• EXERCISE AIM:
Omit all pictures, then retype the data exactly as given.

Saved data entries
·····
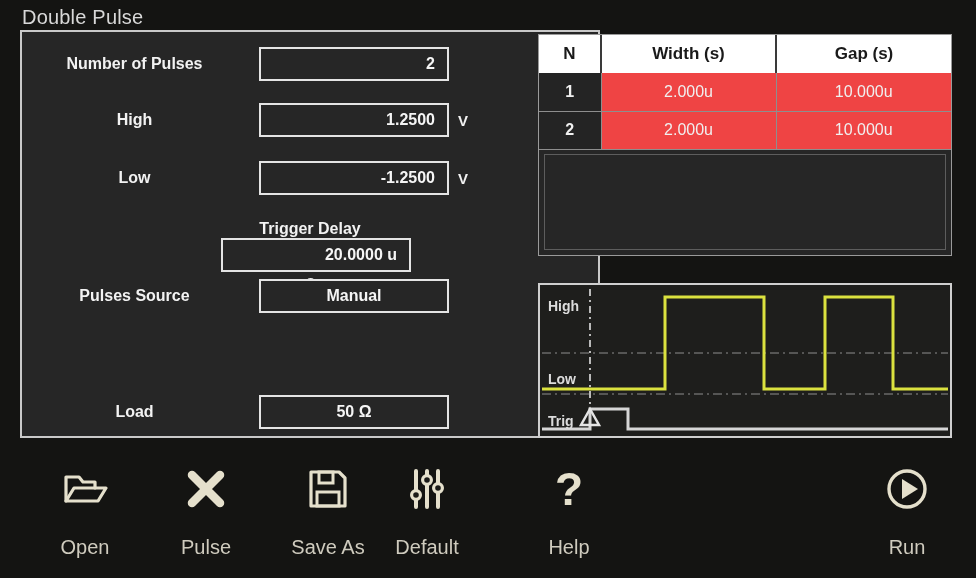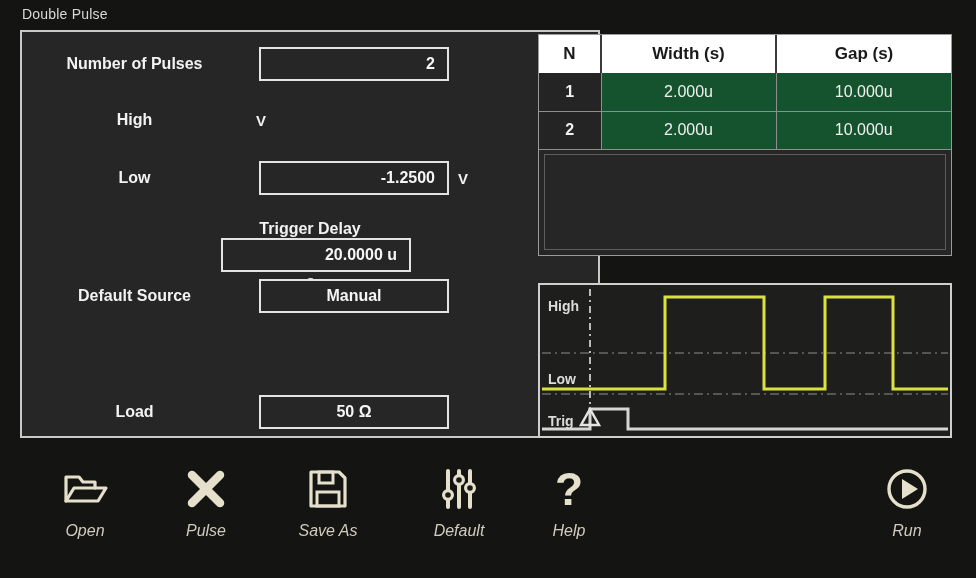--- a/index.html
+++ b/index.html
@@ -22,7 +22,7 @@
     position: absolute;
     left: 22px;
     top: 6px;
-    font-size: 14px;
+    font-size: 20px;
     color: #d8d8d8;
     letter-spacing: 0.2px;
   }

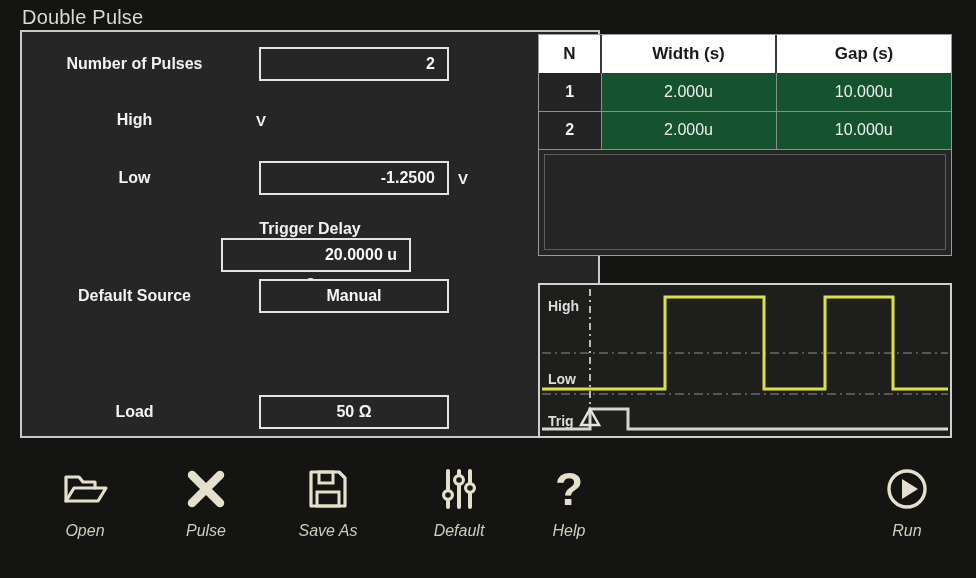--- a/index.html
+++ b/index.html
@@ -116,7 +116,7 @@
     font-size: 16px;
     color: #f0f0f0;
     text-align: center;
-    background: #14532d;
+    background: #ef4444;
     border-right: 1px solid #8e8e8e;
     border-bottom: 1px solid #8e8e8e;
     box-sizing: border-box;

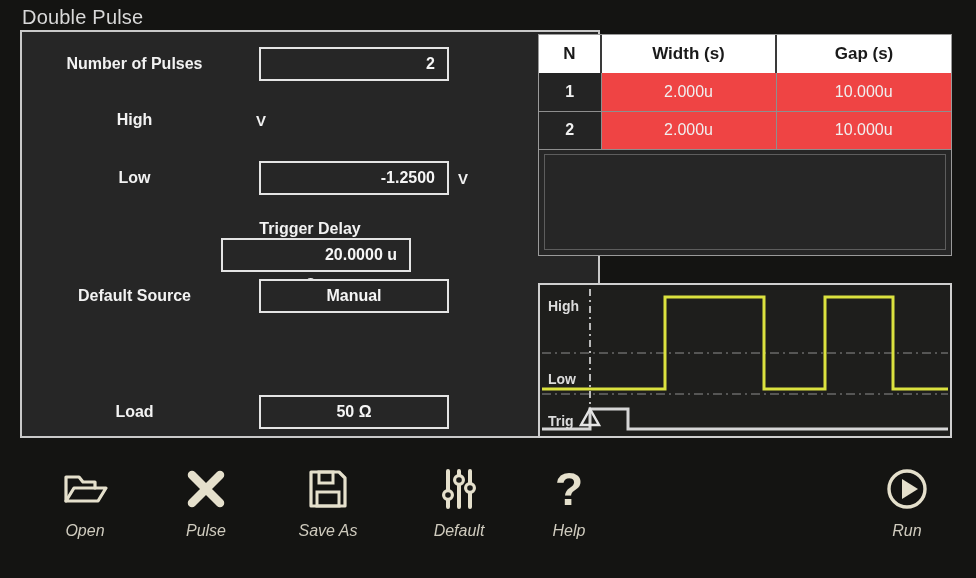--- a/index.html
+++ b/index.html
@@ -202,6 +202,7 @@
     </div>
     <div class="field-row" style="top: 70px;">
       <div class="field-label">High</div>
+      <div class="field-box align-right">1.2500</div>
       <div class="field-unit">V</div>
     </div>
     <div class="field-row" style="top: 128px;">

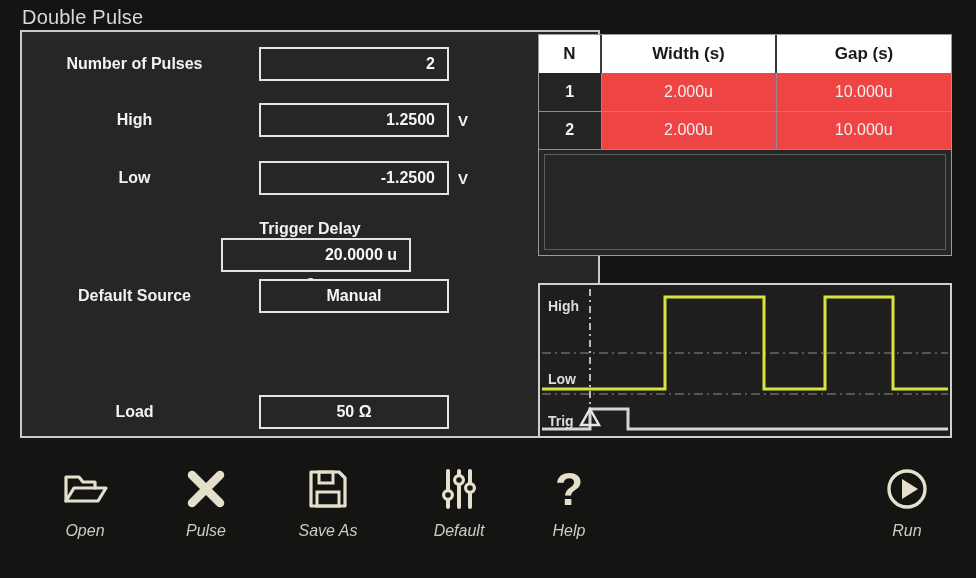--- a/index.html
+++ b/index.html
@@ -216,7 +216,7 @@
       <div class="field-unit">s</div>
     </div>
     <div class="field-row" style="top: 246px;">
-      <div class="field-label">Default Source</div>
+      <div class="field-label">Pulses Source</div>
       <div class="field-box align-center">Manual</div>
       <div class="field-unit"></div>
     </div>

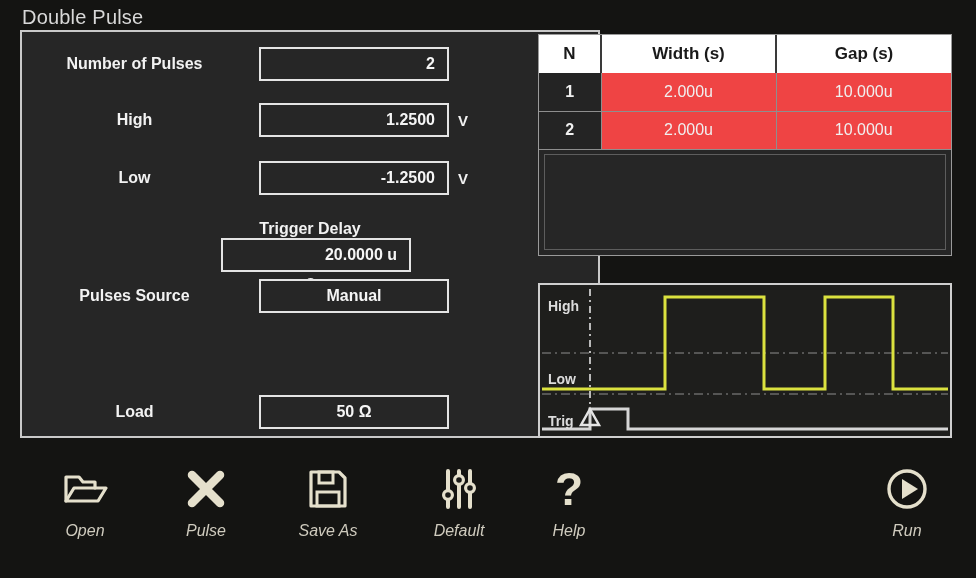--- a/index.html
+++ b/index.html
@@ -183,10 +183,9 @@
     margin-top: 6px;
   }
   .tool-label {
-    font-size: 16px;
+    font-size: 20px;
     color: #cfcbbe;
-    margin-top: 2px;
-    font-style: italic;
+    margin-top: 16px;
   }
 </style>
 </head>

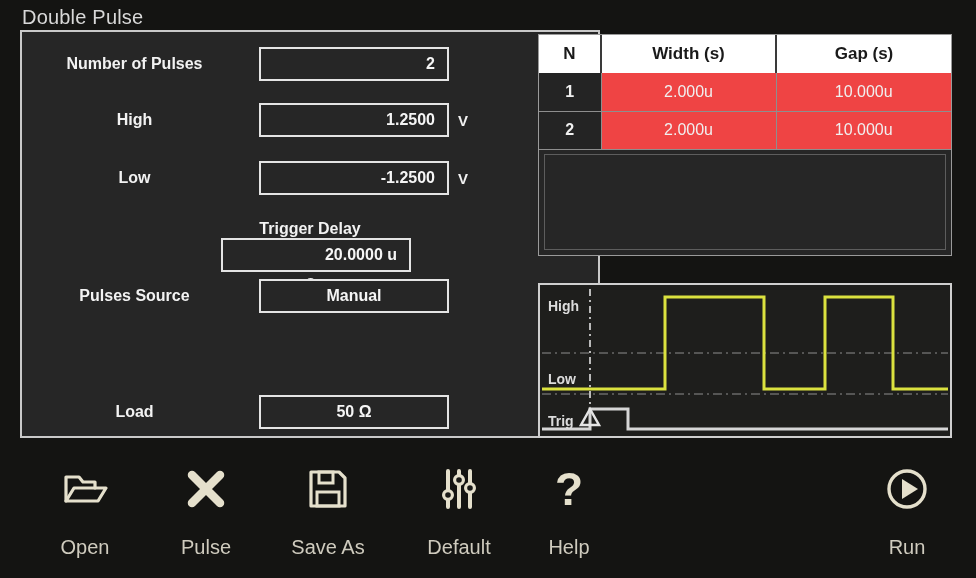--- a/index.html
+++ b/index.html
@@ -300,7 +300,7 @@
       </div>
       <div class="tool-label">Save As</div>
     </div>
-    <div class="tool-button" style="left: 404px; text-align: right;">
+    <div class="tool-button" style="left: 372px; text-align: right;">
       <div class="tool-icon">
         <svg width="46" height="46" viewBox="0 0 46 46">
           <path d="M12 5 V41 M23 5 V41 M34 5 V41" fill="none" stroke="#e5e0cc" stroke-width="4" stroke-linecap="round"></path>

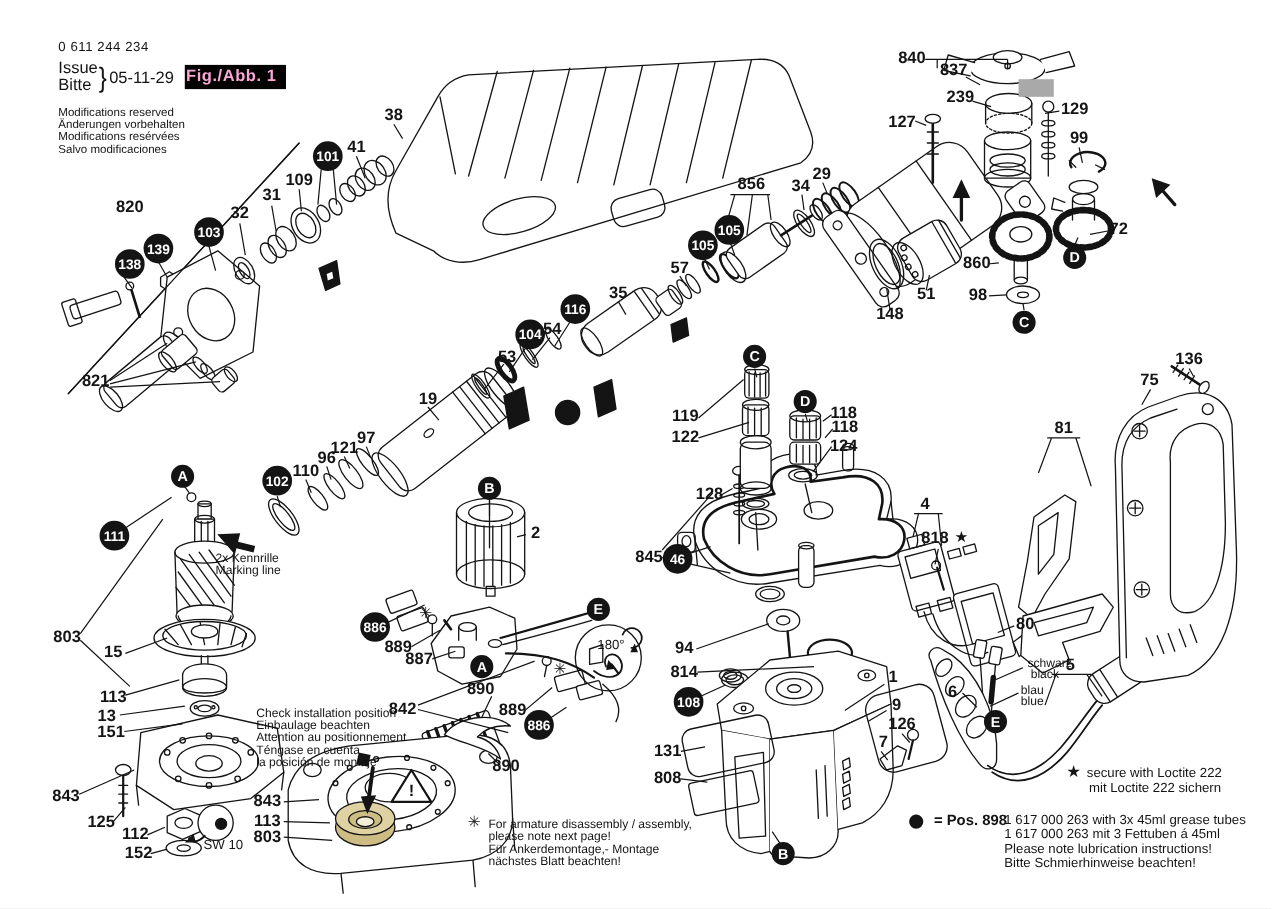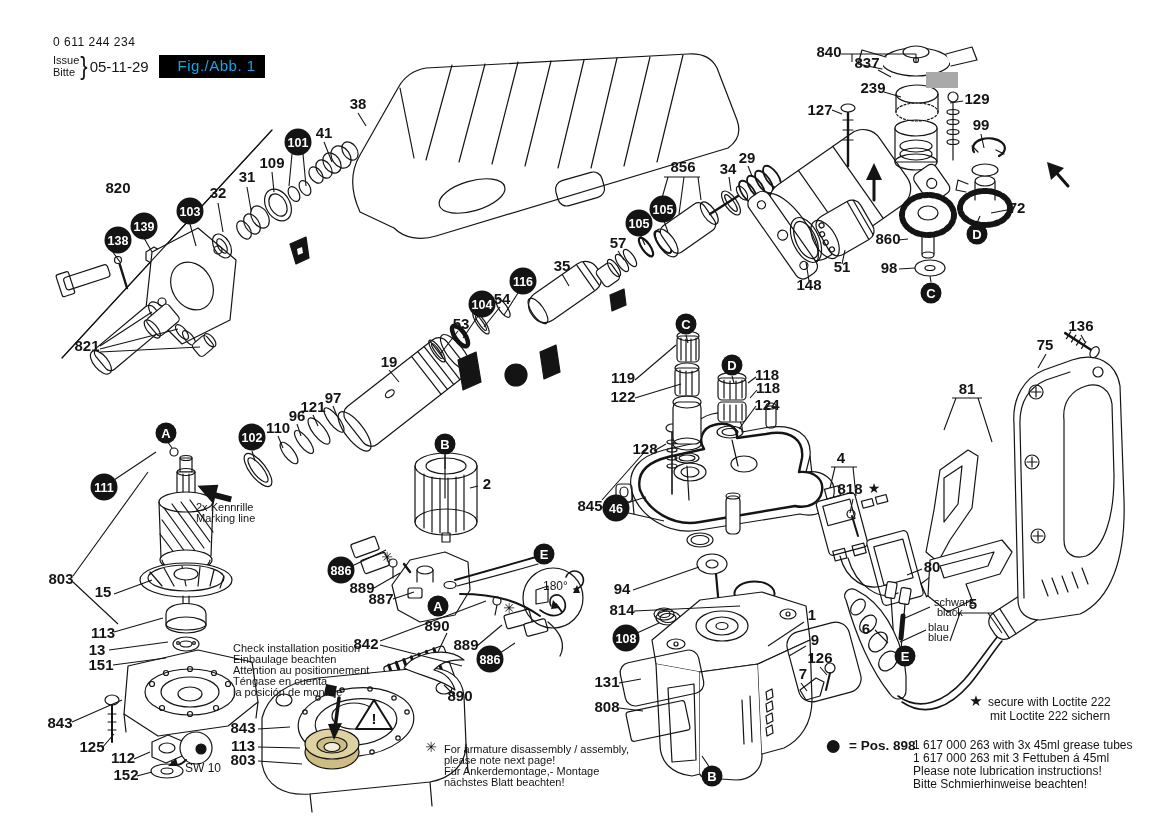--- a/index.html
+++ b/index.html
@@ -9,7 +9,7 @@
   .hdr{position:absolute;left:53px;top:36px;line-height:1.15;}
   .pn{font-size:12px;letter-spacing:.5px;}
   .issue-row{display:flex;align-items:center;margin-top:4px;}
-  .is-col{display:flex;flex-direction:column;font-size:11px;line-height:1.1;}
+  .is-col{display:flex;flex-direction:column;font-size:15px;line-height:1.1;}
   .brace{font-size:22px;font-weight:400;margin:0 2px 0 1px;transform:scaleY(1.15);}
   .idate{font-size:15px;}
   .figbox{background:#000;color:#0ea5e9;font-weight:normal;font-size:15px;

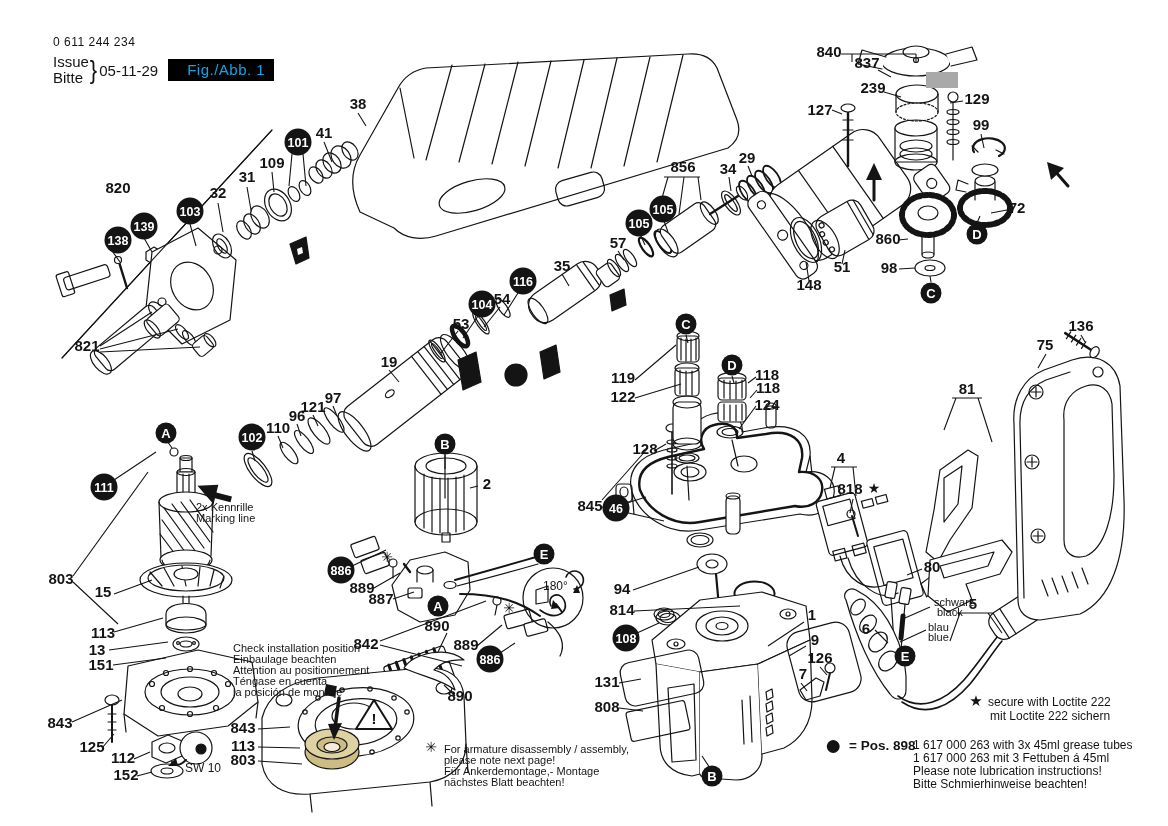--- a/index.html
+++ b/index.html
@@ -12,8 +12,8 @@
   .is-col{display:flex;flex-direction:column;font-size:15px;line-height:1.1;}
   .brace{font-size:22px;font-weight:400;margin:0 2px 0 1px;transform:scaleY(1.15);}
   .idate{font-size:15px;}
-  .figbox{background:#000;color:#0ea5e9;font-weight:normal;font-size:15px;
-          padding:2px 9px 3px 19px;margin-left:10px;letter-spacing:.5px;}
+  .figbox{background:#000;color:#f9a8d4;font-weight:bold;font-size:15px;
+          padding:2px 9px 3px 1px;margin-left:10px;letter-spacing:.5px;}
   .mods{margin-top:10px;font-size:10.5px;line-height:1.08;}
   
   .plbl{font:bold 15px "Liberation Sans",sans-serif;fill:#141414;text-anchor:middle;}

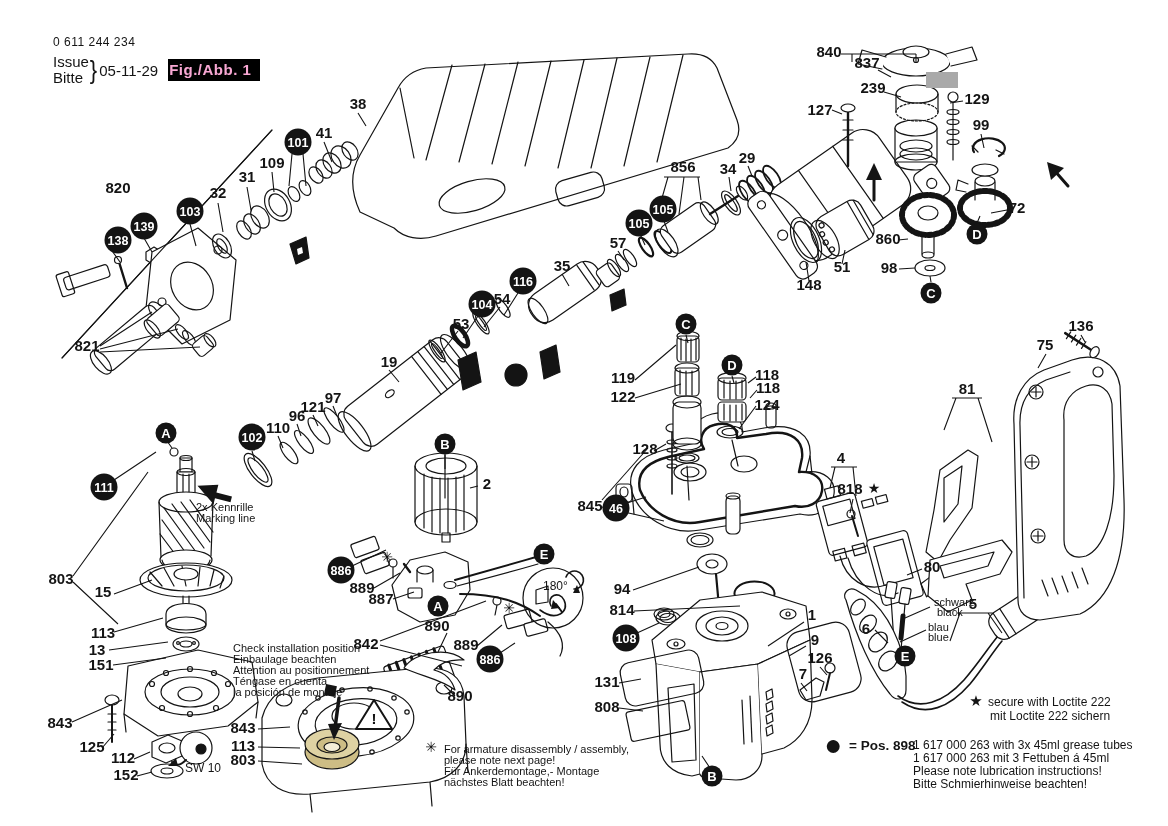--- a/index.html
+++ b/index.html
@@ -810,6 +810,12 @@
     <span class="idate">05-11-29</span>
     <span class="figbox">Fig./Abb. 1</span>
   </div>
+  <div class="mods">
+    <div>Modifications reserved</div>
+    <div>Änderungen vorbehalten</div>
+    <div>Modifications resérvées</div>
+    <div>Salvo modificaciones</div>
+  </div>
 </div>
 
 </div>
·····
• RESULT BELOW:
--- a/index.html
+++ b/index.html
@@ -22,7 +22,7 @@
     position: absolute;
     left: 22px;
     top: 6px;
-    font-size: 14px;
+    font-size: 20px;
     color: #d8d8d8;
     letter-spacing: 0.2px;
   }

--- a/index.html
+++ b/index.html
@@ -116,7 +116,7 @@
     font-size: 16px;
     color: #f0f0f0;
     text-align: center;
-    background: #14532d;
+    background: #ef4444;
     border-right: 1px solid #8e8e8e;
     border-bottom: 1px solid #8e8e8e;
     box-sizing: border-box;

--- a/index.html
+++ b/index.html
@@ -202,6 +202,7 @@
     </div>
     <div class="field-row" style="top: 70px;">
       <div class="field-label">High</div>
+      <div class="field-box align-right">1.2500</div>
       <div class="field-unit">V</div>
     </div>
     <div class="field-row" style="top: 128px;">

--- a/index.html
+++ b/index.html
@@ -216,7 +216,7 @@
       <div class="field-unit">s</div>
     </div>
     <div class="field-row" style="top: 246px;">
-      <div class="field-label">Default Source</div>
+      <div class="field-label">Pulses Source</div>
       <div class="field-box align-center">Manual</div>
       <div class="field-unit"></div>
     </div>

--- a/index.html
+++ b/index.html
@@ -183,10 +183,9 @@
     margin-top: 6px;
   }
   .tool-label {
-    font-size: 16px;
+    font-size: 20px;
     color: #cfcbbe;
-    margin-top: 2px;
-    font-style: italic;
+    margin-top: 16px;
   }
 </style>
 </head>

--- a/index.html
+++ b/index.html
@@ -300,7 +300,7 @@
       </div>
       <div class="tool-label">Save As</div>
     </div>
-    <div class="tool-button" style="left: 404px; text-align: right;">
+    <div class="tool-button" style="left: 372px; text-align: right;">
       <div class="tool-icon">
         <svg width="46" height="46" viewBox="0 0 46 46">
           <path d="M12 5 V41 M23 5 V41 M34 5 V41" fill="none" stroke="#e5e0cc" stroke-width="4" stroke-linecap="round"></path>

--- a/index.html
+++ b/index.html
@@ -9,7 +9,7 @@
   .hdr{position:absolute;left:53px;top:36px;line-height:1.15;}
   .pn{font-size:12px;letter-spacing:.5px;}
   .issue-row{display:flex;align-items:center;margin-top:4px;}
-  .is-col{display:flex;flex-direction:column;font-size:11px;line-height:1.1;}
+  .is-col{display:flex;flex-direction:column;font-size:15px;line-height:1.1;}
   .brace{font-size:22px;font-weight:400;margin:0 2px 0 1px;transform:scaleY(1.15);}
   .idate{font-size:15px;}
   .figbox{background:#000;color:#0ea5e9;font-weight:normal;font-size:15px;

--- a/index.html
+++ b/index.html
@@ -12,8 +12,8 @@
   .is-col{display:flex;flex-direction:column;font-size:15px;line-height:1.1;}
   .brace{font-size:22px;font-weight:400;margin:0 2px 0 1px;transform:scaleY(1.15);}
   .idate{font-size:15px;}
-  .figbox{background:#000;color:#0ea5e9;font-weight:normal;font-size:15px;
-          padding:2px 9px 3px 19px;margin-left:10px;letter-spacing:.5px;}
+  .figbox{background:#000;color:#f9a8d4;font-weight:bold;font-size:15px;
+          padding:2px 9px 3px 1px;margin-left:10px;letter-spacing:.5px;}
   .mods{margin-top:10px;font-size:10.5px;line-height:1.08;}
   
   .plbl{font:bold 15px "Liberation Sans",sans-serif;fill:#141414;text-anchor:middle;}

--- a/index.html
+++ b/index.html
@@ -810,6 +810,12 @@
     <span class="idate">05-11-29</span>
     <span class="figbox">Fig./Abb. 1</span>
   </div>
+  <div class="mods">
+    <div>Modifications reserved</div>
+    <div>Änderungen vorbehalten</div>
+    <div>Modifications resérvées</div>
+    <div>Salvo modificaciones</div>
+  </div>
 </div>
 
 </div>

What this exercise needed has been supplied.